What you will do = Without the images, write out the entries word for word.

*** Data excerpts Section Begins ***

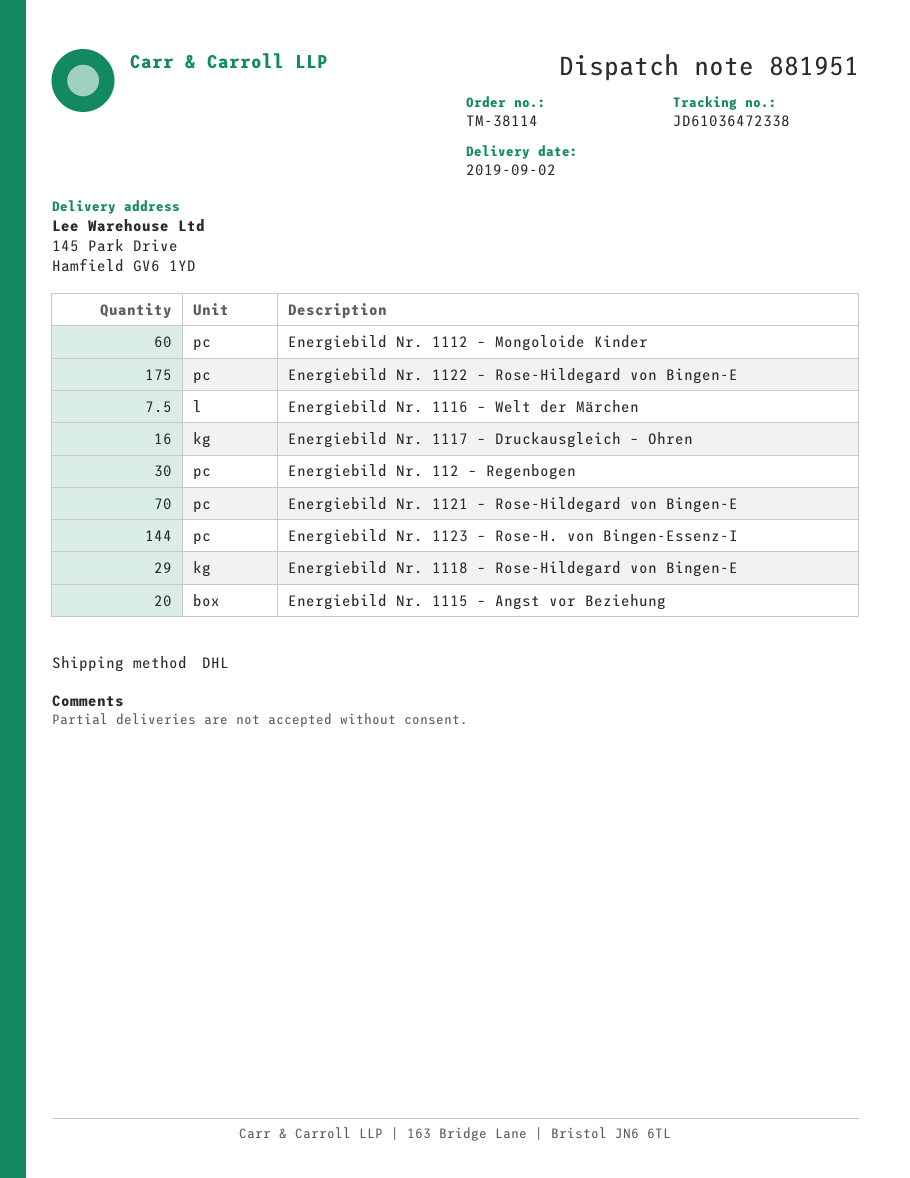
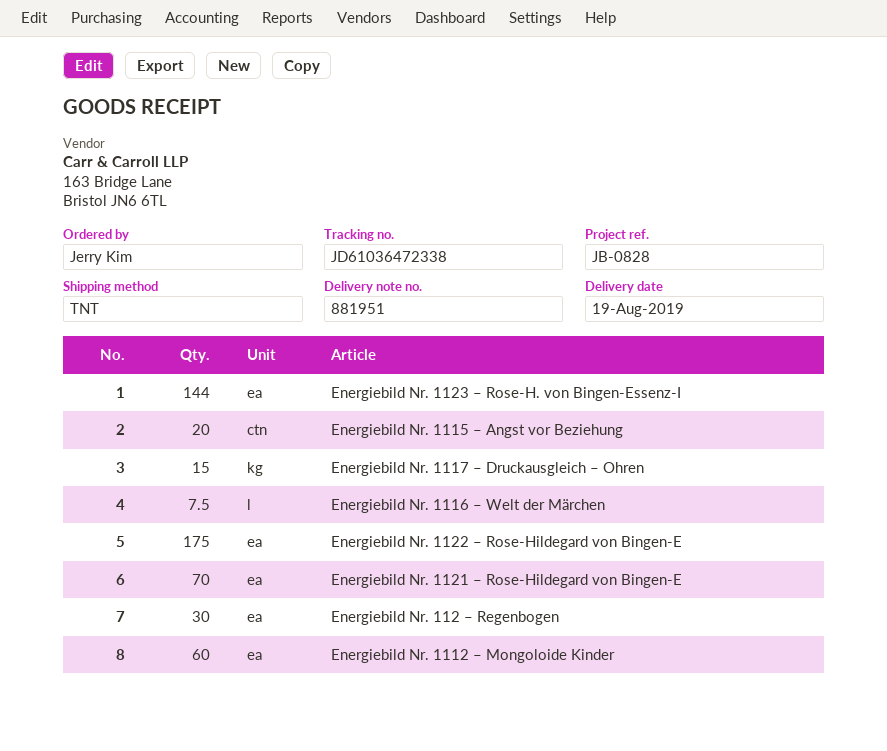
delivery date: 2019-09-02 -> 2019-08-19
shipping method: DHL -> TNT
Energiebild Nr. 1117 – Druckausgleich – Ohren: 16 -> 15
Energiebild Nr. 1118 – Rose-Hildegard von Bingen-E: 29 -> none

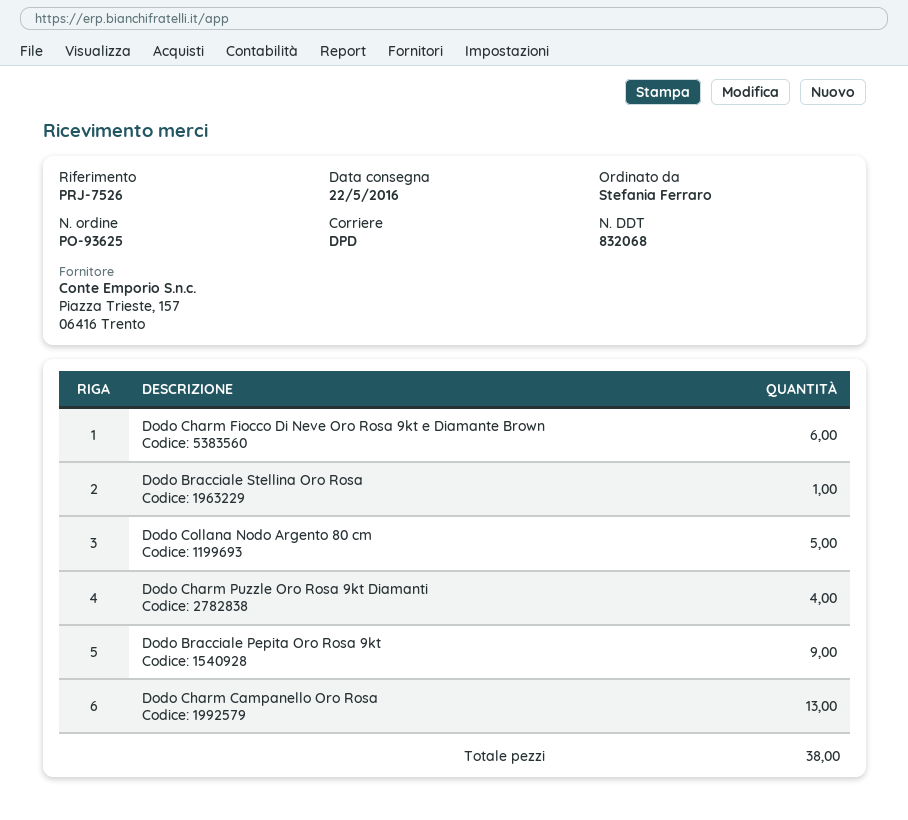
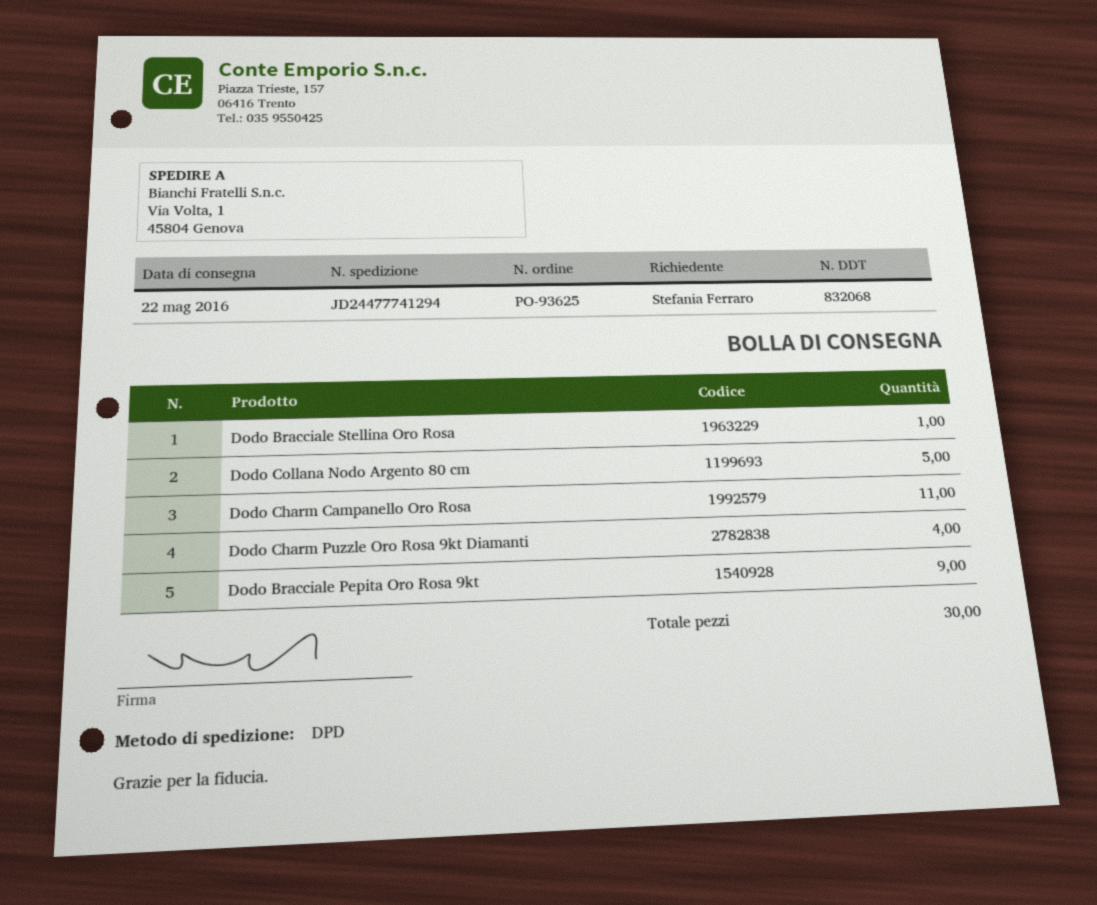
Dodo Charm Fiocco Di Neve Oro Rosa 9kt e Diamante Brown: 6 -> none
Dodo Charm Campanello Oro Rosa: 13 -> 11
total quantity: 38 -> 30

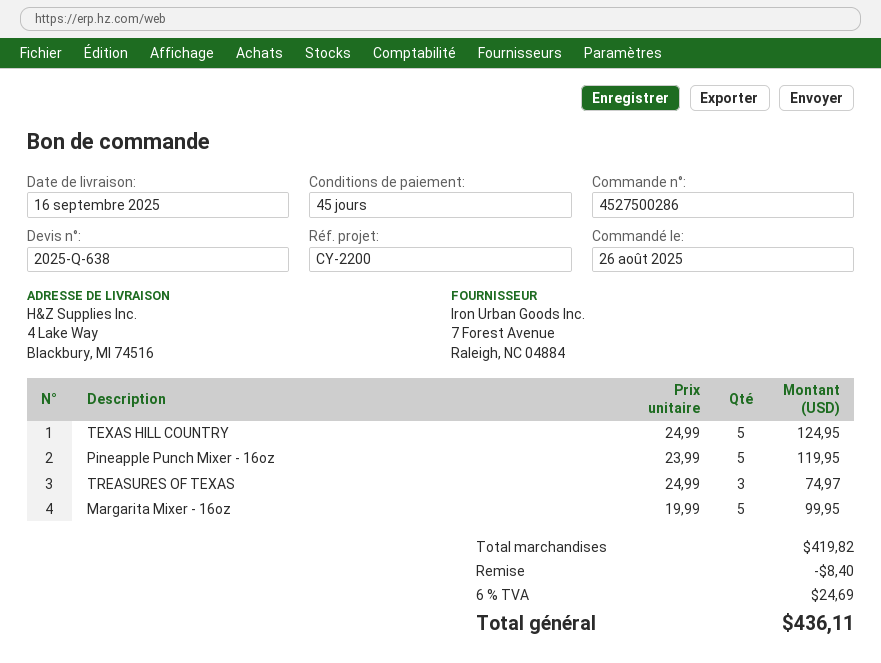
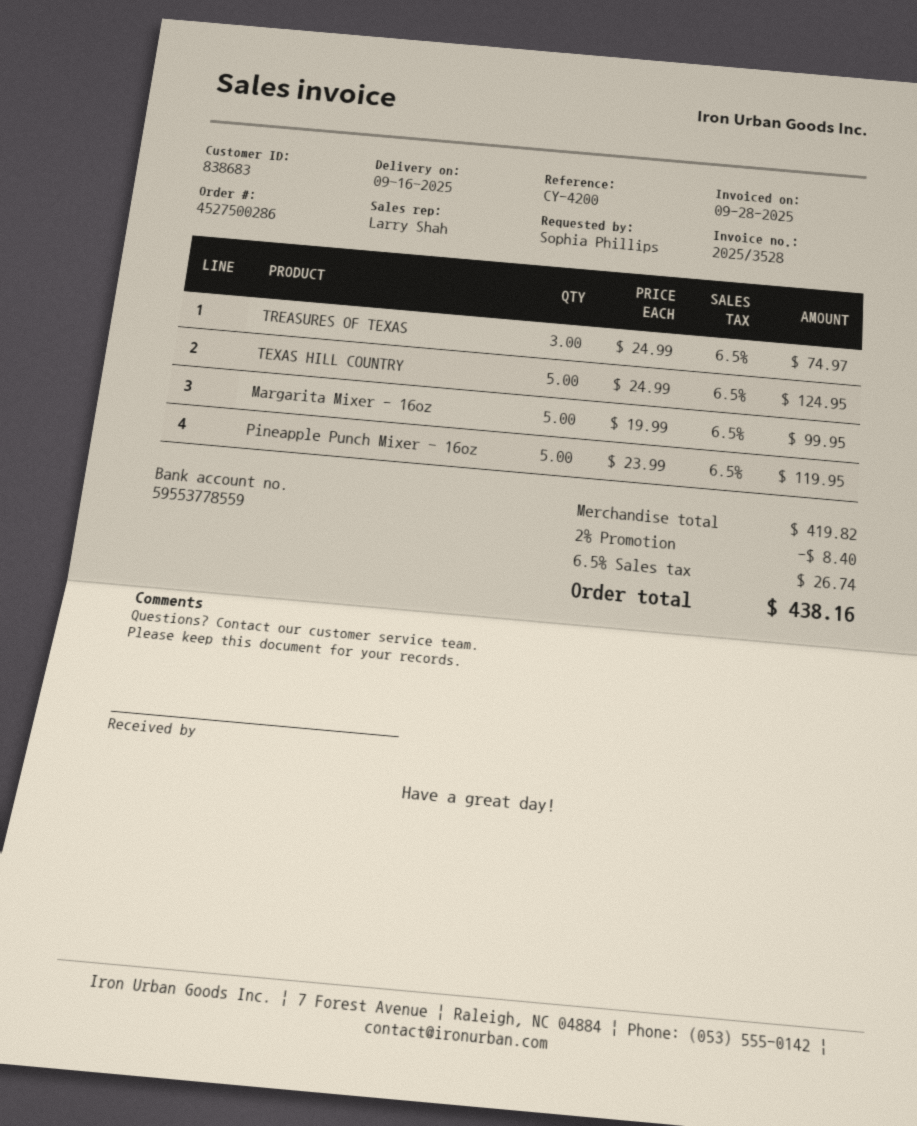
reference: CY-2200 -> CY-4200
tax: 6% = 24.69 -> 6.5% = 26.74
total: 436.11 -> 438.16

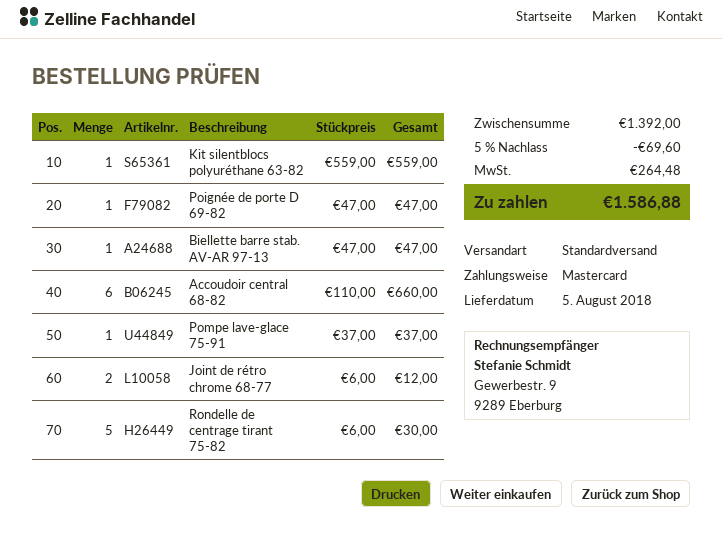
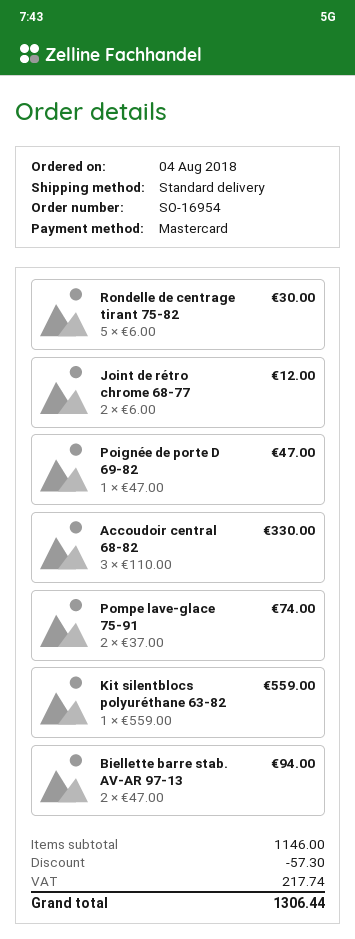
Biellette barre stab. AV-AR 97-13: 1 x 47.00 = 47.00 -> 2 x 47.00 = 94.00
Accoudoir central 68-82: 6 x 110.00 = 660.00 -> 3 x 110.00 = 330.00
Pompe lave-glace 75-91: 1 x 37.00 = 37.00 -> 2 x 37.00 = 74.00
subtotal: 1392.00 -> 1146.00
discount: 69.60 -> 57.30
tax: 264.48 -> 217.74
total: 1586.88 -> 1306.44

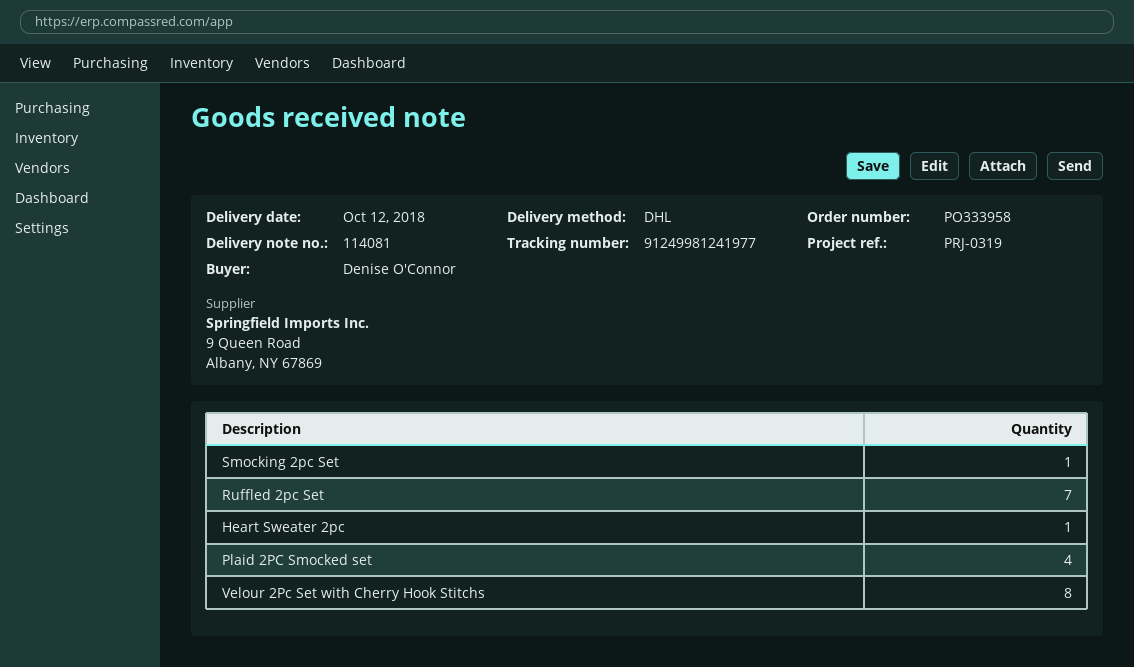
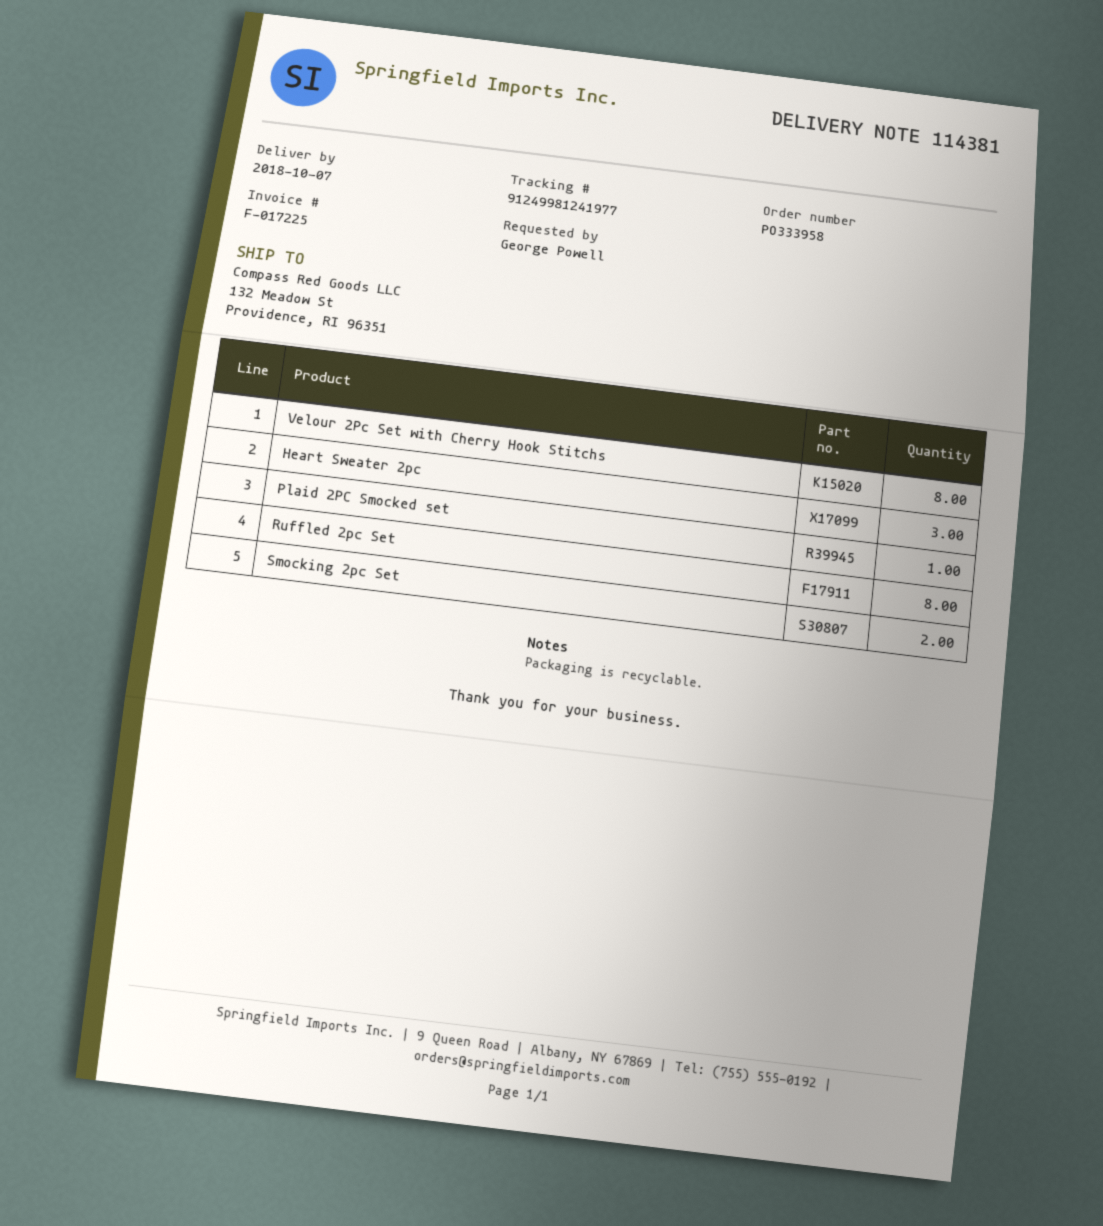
delivery note number: 114081 -> 114381
delivery date: 2018-10-12 -> 2018-10-07
ordered by: Denise O'Connor -> George Powell
Smocking 2pc Set: 1 -> 2
Ruffled 2pc Set: 7 -> 8
Heart Sweater 2pc: 1 -> 3
Plaid 2PC Smocked set: 4 -> 1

*** Data excerpts Section Ends ***

Response box =
delivery date: 2019-09-02 -> 2019-08-19
shipping method: DHL -> TNT
Energiebild Nr. 1117 – Druckausgleich – Ohren: 16 -> 15
Energiebild Nr. 1118 – Rose-Hildegard von Bingen-E: 29 -> none

Dodo Charm Fiocco Di Neve Oro Rosa 9kt e Diamante Brown: 6 -> none
Dodo Charm Campanello Oro Rosa: 13 -> 11
total quantity: 38 -> 30

reference: CY-2200 -> CY-4200
tax: 6% = 24.69 -> 6.5% = 26.74
total: 436.11 -> 438.16

Biellette barre stab. AV-AR 97-13: 1 x 47.00 = 47.00 -> 2 x 47.00 = 94.00
Accoudoir central 68-82: 6 x 110.00 = 660.00 -> 3 x 110.00 = 330.00
Pompe lave-glace 75-91: 1 x 37.00 = 37.00 -> 2 x 37.00 = 74.00
subtotal: 1392.00 -> 1146.00
discount: 69.60 -> 57.30
tax: 264.48 -> 217.74
total: 1586.88 -> 1306.44

delivery note number: 114081 -> 114381
delivery date: 2018-10-12 -> 2018-10-07
ordered by: Denise O'Connor -> George Powell
Smocking 2pc Set: 1 -> 2
Ruffled 2pc Set: 7 -> 8
Heart Sweater 2pc: 1 -> 3
Plaid 2PC Smocked set: 4 -> 1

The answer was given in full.